======== DATA EXTRACT
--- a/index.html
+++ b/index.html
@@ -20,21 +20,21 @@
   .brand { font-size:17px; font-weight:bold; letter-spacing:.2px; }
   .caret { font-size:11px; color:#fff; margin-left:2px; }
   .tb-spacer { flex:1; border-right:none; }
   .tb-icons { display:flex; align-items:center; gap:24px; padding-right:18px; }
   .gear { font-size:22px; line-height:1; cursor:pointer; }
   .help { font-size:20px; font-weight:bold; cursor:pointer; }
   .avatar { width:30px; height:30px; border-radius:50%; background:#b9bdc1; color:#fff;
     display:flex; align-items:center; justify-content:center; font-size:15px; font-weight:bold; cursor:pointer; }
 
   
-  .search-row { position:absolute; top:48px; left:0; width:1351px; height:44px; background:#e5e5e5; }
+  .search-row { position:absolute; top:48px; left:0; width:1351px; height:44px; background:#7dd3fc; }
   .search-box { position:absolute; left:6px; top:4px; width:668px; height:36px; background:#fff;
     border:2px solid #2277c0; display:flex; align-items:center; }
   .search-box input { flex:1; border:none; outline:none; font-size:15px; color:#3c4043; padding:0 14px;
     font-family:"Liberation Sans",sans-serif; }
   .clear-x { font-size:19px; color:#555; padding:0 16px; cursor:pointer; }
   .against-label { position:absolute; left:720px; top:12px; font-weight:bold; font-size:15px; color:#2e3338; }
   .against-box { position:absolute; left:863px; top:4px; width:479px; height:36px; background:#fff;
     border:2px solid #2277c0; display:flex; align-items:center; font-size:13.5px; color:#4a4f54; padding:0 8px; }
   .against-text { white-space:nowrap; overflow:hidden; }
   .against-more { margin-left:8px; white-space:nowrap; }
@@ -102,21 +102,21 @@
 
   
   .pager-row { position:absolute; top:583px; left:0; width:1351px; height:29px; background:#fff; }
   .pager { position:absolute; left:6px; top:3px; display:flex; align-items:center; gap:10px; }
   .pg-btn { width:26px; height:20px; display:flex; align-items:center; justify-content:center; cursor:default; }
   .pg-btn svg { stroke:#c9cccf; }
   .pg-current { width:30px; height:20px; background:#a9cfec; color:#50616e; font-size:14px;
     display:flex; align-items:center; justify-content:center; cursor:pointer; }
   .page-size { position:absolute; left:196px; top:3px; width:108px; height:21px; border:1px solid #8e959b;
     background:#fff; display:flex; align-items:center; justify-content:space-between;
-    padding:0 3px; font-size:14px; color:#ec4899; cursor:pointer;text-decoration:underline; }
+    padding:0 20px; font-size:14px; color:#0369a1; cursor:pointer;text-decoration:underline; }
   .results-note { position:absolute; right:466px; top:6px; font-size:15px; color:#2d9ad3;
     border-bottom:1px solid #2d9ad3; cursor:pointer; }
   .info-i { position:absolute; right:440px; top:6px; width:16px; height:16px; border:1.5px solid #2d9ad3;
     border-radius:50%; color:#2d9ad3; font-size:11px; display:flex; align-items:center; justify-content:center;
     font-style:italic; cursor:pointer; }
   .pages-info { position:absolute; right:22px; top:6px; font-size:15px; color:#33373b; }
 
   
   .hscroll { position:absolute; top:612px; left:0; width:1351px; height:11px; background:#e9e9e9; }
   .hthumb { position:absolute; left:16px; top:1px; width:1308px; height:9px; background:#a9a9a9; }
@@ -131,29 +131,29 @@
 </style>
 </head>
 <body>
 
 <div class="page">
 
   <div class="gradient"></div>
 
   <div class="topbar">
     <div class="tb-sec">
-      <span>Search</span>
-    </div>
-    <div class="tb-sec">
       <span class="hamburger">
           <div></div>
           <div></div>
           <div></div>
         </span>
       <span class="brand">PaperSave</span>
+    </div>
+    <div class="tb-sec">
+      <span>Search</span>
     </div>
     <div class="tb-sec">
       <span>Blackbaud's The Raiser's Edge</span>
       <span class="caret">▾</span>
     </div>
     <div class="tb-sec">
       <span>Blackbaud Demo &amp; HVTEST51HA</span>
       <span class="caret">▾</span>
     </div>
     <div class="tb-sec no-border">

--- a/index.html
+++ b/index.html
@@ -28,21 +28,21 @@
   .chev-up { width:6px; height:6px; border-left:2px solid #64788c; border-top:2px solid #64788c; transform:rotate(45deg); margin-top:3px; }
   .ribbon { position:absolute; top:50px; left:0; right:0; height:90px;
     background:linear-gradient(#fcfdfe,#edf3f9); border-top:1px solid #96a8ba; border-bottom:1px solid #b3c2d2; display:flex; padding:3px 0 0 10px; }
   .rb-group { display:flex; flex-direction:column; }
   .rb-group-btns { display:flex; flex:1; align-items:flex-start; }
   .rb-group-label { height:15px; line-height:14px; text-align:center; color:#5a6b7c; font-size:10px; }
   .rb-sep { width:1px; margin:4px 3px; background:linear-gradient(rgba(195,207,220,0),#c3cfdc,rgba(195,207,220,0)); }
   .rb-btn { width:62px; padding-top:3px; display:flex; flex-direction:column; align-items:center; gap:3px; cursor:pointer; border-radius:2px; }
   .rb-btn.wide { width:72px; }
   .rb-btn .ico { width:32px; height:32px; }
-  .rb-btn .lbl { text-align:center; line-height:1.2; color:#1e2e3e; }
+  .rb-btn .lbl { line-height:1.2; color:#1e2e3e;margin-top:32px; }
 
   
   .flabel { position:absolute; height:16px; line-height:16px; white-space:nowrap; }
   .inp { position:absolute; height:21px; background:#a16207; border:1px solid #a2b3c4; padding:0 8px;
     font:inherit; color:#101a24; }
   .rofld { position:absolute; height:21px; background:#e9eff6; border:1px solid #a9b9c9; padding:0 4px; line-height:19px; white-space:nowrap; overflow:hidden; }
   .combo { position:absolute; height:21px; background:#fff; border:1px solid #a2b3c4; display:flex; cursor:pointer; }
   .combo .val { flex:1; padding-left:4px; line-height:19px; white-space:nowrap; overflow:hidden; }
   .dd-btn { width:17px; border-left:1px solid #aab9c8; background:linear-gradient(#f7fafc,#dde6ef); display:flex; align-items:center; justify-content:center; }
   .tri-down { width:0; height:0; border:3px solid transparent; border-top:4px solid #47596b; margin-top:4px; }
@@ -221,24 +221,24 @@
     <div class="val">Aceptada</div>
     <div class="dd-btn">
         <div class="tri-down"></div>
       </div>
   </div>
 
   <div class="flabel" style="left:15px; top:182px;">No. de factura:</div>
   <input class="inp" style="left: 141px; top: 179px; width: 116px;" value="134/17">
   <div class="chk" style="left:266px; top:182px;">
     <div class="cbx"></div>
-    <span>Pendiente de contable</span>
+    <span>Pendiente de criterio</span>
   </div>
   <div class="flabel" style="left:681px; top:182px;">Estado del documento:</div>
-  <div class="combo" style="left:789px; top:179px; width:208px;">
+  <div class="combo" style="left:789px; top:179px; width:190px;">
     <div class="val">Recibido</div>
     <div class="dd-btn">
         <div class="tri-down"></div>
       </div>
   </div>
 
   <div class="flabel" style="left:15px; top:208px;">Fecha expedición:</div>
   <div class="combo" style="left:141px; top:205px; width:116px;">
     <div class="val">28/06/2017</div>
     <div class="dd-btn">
================
■ ACTIVITY
For each line above that contains the word "input", copy that line.

■ EXERCISE RESULT
   .search-box input { flex:1; border:none; outline:none; font-size:15px; color:#3c4043; padding:0 14px;
   <input class="inp" style="left: 141px; top: 179px; width: 116px;" value="134/17">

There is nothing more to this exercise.